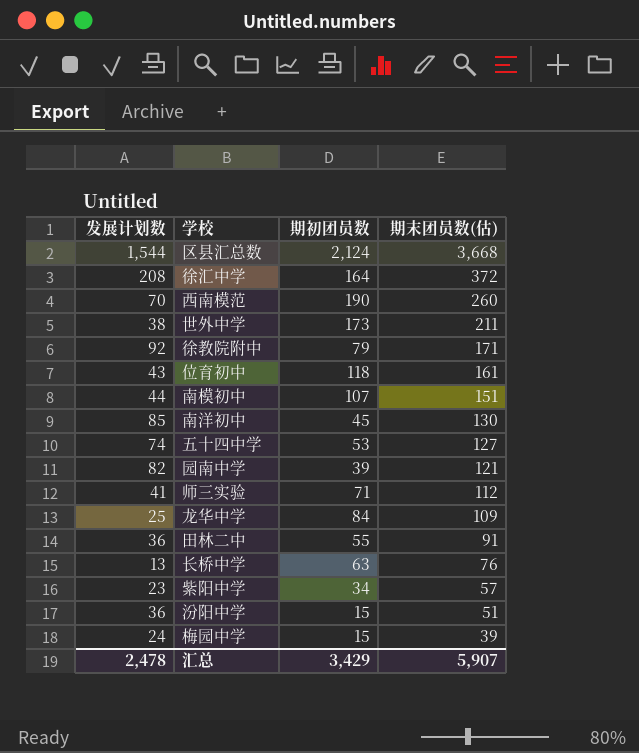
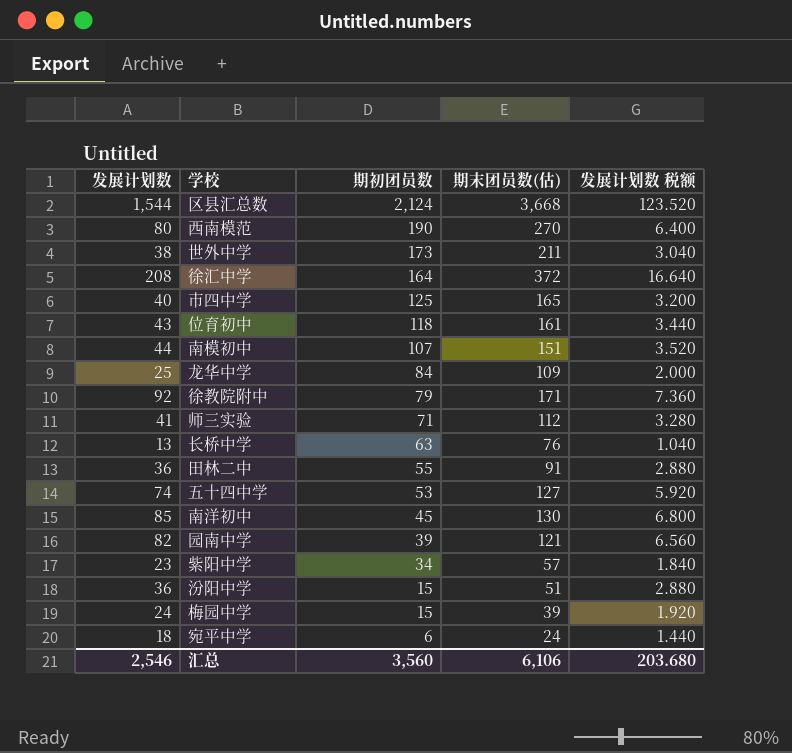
row order: 期末团员数(估) descending -> 期初团员数 descending
column 发展计划数 税额 | formula: none -> [发展计划数] * 0.08
西南模范 | 发展计划数: 70 -> 80
西南模范 | 期末团员数(估): 260 -> 270
row 市四中学: none -> 40 | 125 | 165 | 3.200
row 宛平中学: none -> 18 | 6 | 24 | 1.440
汇总 | 发展计划数: 2,478 -> 2,546
汇总 | 期初团员数: 3,429 -> 3,560
汇总 | 期末团员数(估): 5,907 -> 6,106

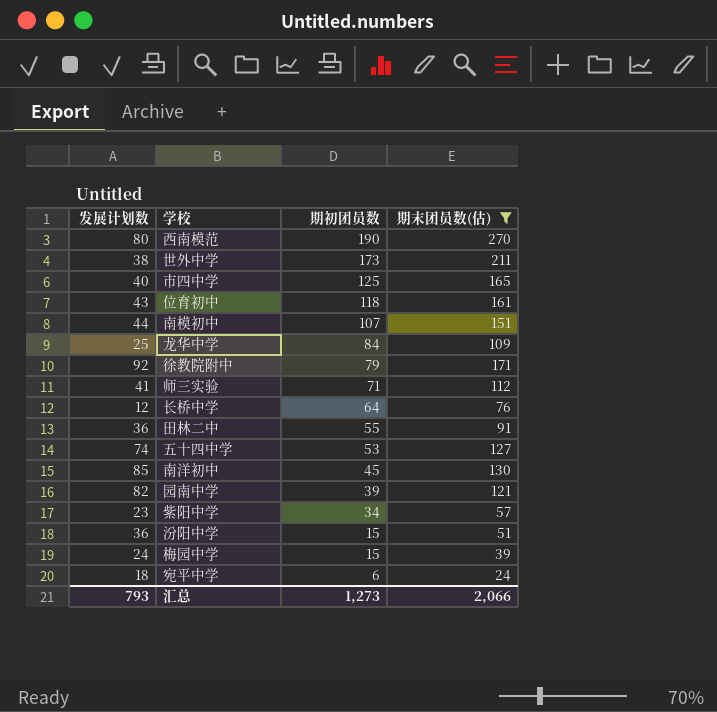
filter: none -> 期末团员数(估) <= 270
column 发展计划数 税额 | formula: [发展计划数] * 0.08 -> none
长桥中学 | 发展计划数: 13 -> 12
长桥中学 | 期初团员数: 63 -> 64
汇总 | 发展计划数: 2,546 -> 793
汇总 | 期初团员数: 3,560 -> 1,273
汇总 | 期末团员数(估): 6,106 -> 2,066

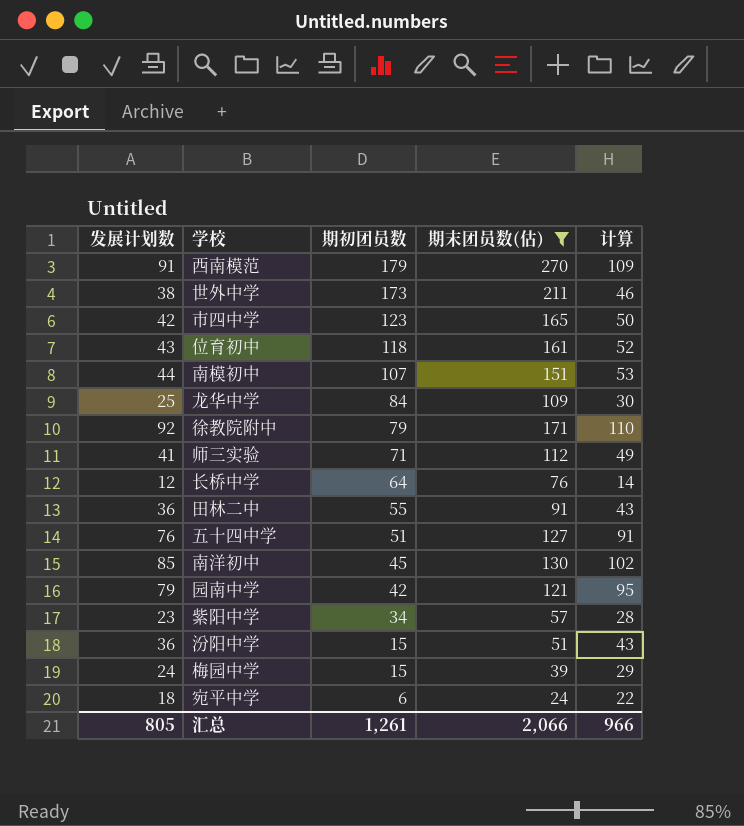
column 计算 | formula: none -> [发展计划数] * 1.2
西南模范 | 发展计划数: 80 -> 91
西南模范 | 期初团员数: 190 -> 179
市四中学 | 发展计划数: 40 -> 42
市四中学 | 期初团员数: 125 -> 123
五十四中学 | 发展计划数: 74 -> 76
五十四中学 | 期初团员数: 53 -> 51
园南中学 | 发展计划数: 82 -> 79
园南中学 | 期初团员数: 39 -> 42
汇总 | 发展计划数: 793 -> 805
汇总 | 期初团员数: 1,273 -> 1,261

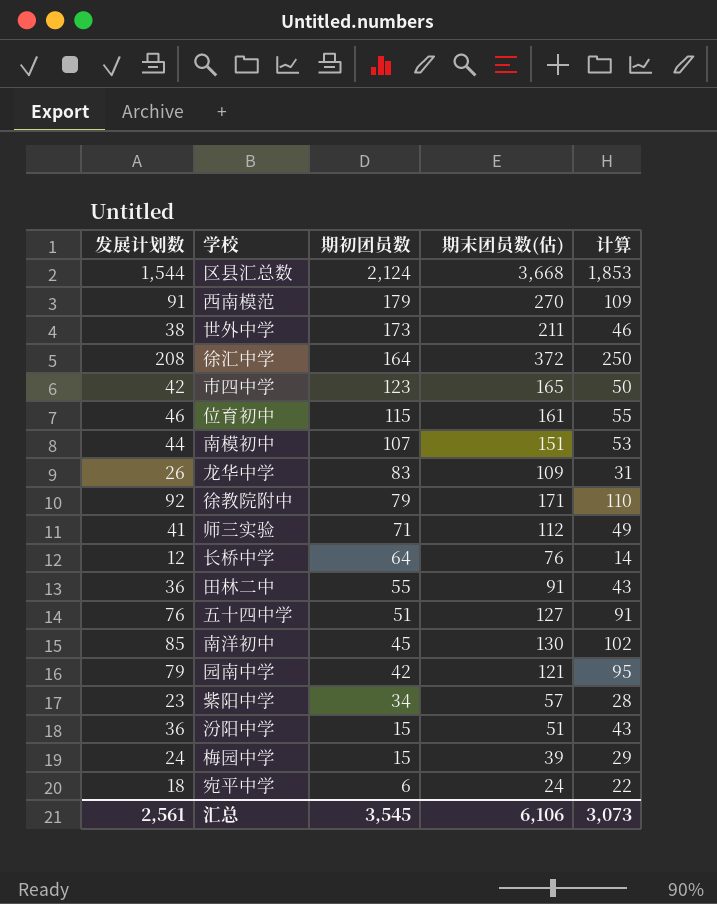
filter: 期末团员数(估) <= 270 -> none
位育初中 | 发展计划数: 43 -> 46
位育初中 | 期初团员数: 118 -> 115
位育初中 | 计算: 52 -> 55
龙华中学 | 发展计划数: 25 -> 26
龙华中学 | 期初团员数: 84 -> 83
龙华中学 | 计算: 30 -> 31
汇总 | 发展计划数: 805 -> 2,561
汇总 | 期初团员数: 1,261 -> 3,545
汇总 | 期末团员数(估): 2,066 -> 6,106
汇总 | 计算: 966 -> 3,073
=====
## Task directions
Write out all the records exactly, omitting the images.

## Final answer
row order: 期末团员数(估) descending -> 期初团员数 descending
column 发展计划数 税额 | formula: none -> [发展计划数] * 0.08
西南模范 | 发展计划数: 70 -> 80
西南模范 | 期末团员数(估): 260 -> 270
row 市四中学: none -> 40 | 125 | 165 | 3.200
row 宛平中学: none -> 18 | 6 | 24 | 1.440
汇总 | 发展计划数: 2,478 -> 2,546
汇总 | 期初团员数: 3,429 -> 3,560
汇总 | 期末团员数(估): 5,907 -> 6,106

filter: none -> 期末团员数(估) <= 270
column 发展计划数 税额 | formula: [发展计划数] * 0.08 -> none
长桥中学 | 发展计划数: 13 -> 12
长桥中学 | 期初团员数: 63 -> 64
汇总 | 发展计划数: 2,546 -> 793
汇总 | 期初团员数: 3,560 -> 1,273
汇总 | 期末团员数(估): 6,106 -> 2,066

column 计算 | formula: none -> [发展计划数] * 1.2
西南模范 | 发展计划数: 80 -> 91
西南模范 | 期初团员数: 190 -> 179
市四中学 | 发展计划数: 40 -> 42
市四中学 | 期初团员数: 125 -> 123
五十四中学 | 发展计划数: 74 -> 76
五十四中学 | 期初团员数: 53 -> 51
园南中学 | 发展计划数: 82 -> 79
园南中学 | 期初团员数: 39 -> 42
汇总 | 发展计划数: 793 -> 805
汇总 | 期初团员数: 1,273 -> 1,261

filter: 期末团员数(估) <= 270 -> none
位育初中 | 发展计划数: 43 -> 46
位育初中 | 期初团员数: 118 -> 115
位育初中 | 计算: 52 -> 55
龙华中学 | 发展计划数: 25 -> 26
龙华中学 | 期初团员数: 84 -> 83
龙华中学 | 计算: 30 -> 31
汇总 | 发展计划数: 805 -> 2,561
汇总 | 期初团员数: 1,261 -> 3,545
汇总 | 期末团员数(估): 2,066 -> 6,106
汇总 | 计算: 966 -> 3,073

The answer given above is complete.